Excerpted records:
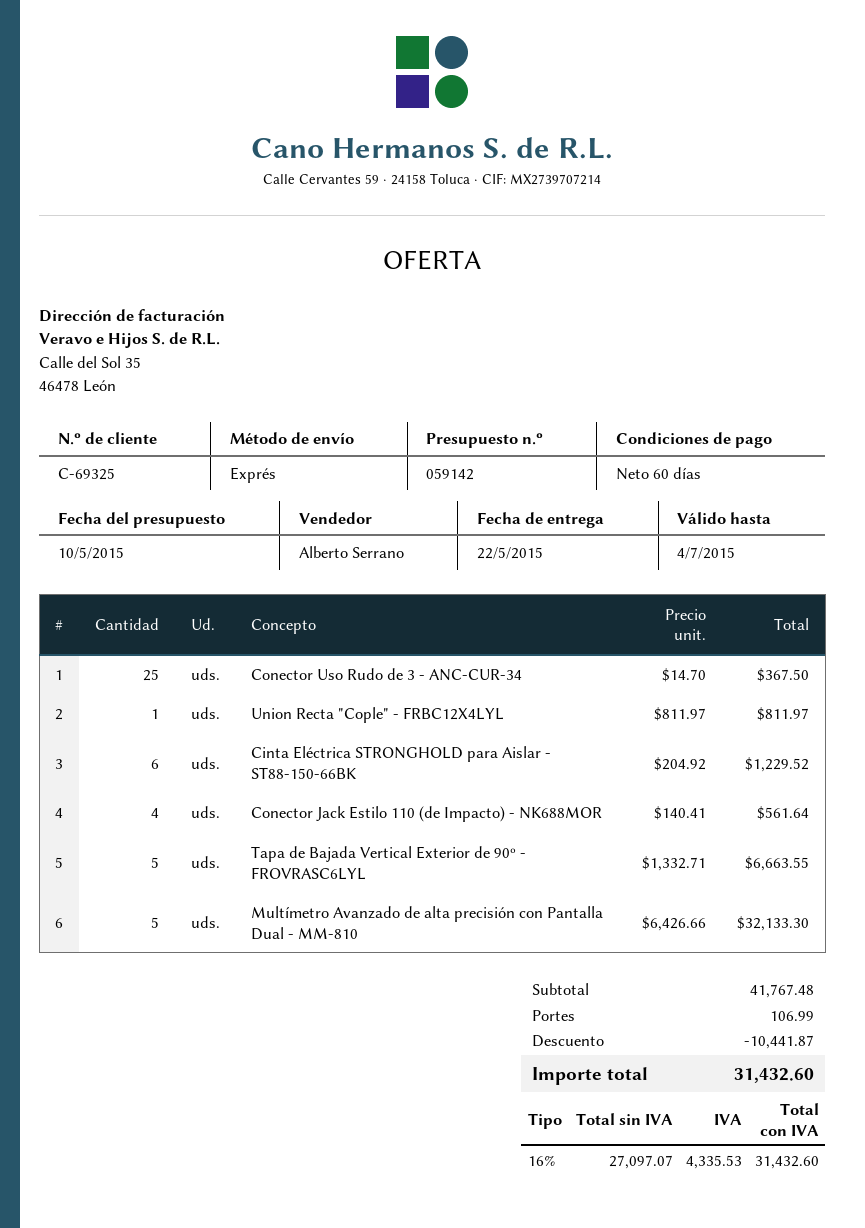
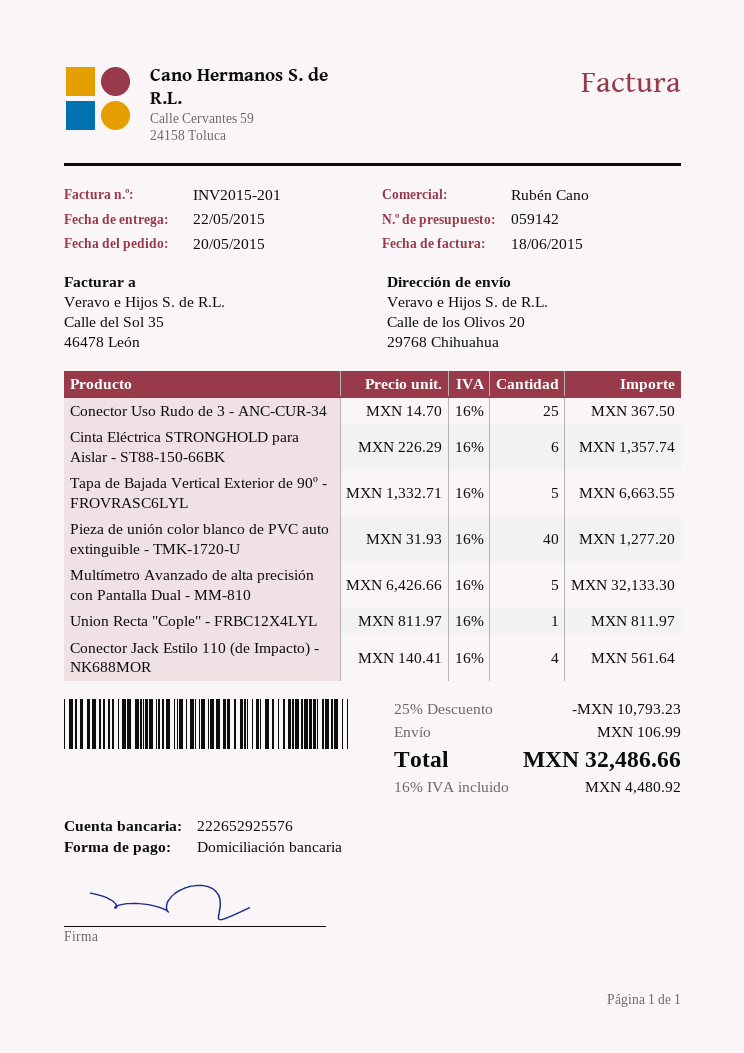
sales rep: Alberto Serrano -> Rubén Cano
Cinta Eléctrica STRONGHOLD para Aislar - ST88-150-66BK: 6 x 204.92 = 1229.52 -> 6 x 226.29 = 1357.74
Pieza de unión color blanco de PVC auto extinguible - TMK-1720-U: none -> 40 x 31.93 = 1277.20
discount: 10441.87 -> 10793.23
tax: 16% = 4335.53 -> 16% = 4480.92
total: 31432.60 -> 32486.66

Your task:
Return each record exactly as given, excluding any image.

Answer:
sales rep: Alberto Serrano -> Rubén Cano
Cinta Eléctrica STRONGHOLD para Aislar - ST88-150-66BK: 6 x 204.92 = 1229.52 -> 6 x 226.29 = 1357.74
Pieza de unión color blanco de PVC auto extinguible - TMK-1720-U: none -> 40 x 31.93 = 1277.20
discount: 10441.87 -> 10793.23
tax: 16% = 4335.53 -> 16% = 4480.92
total: 31432.60 -> 32486.66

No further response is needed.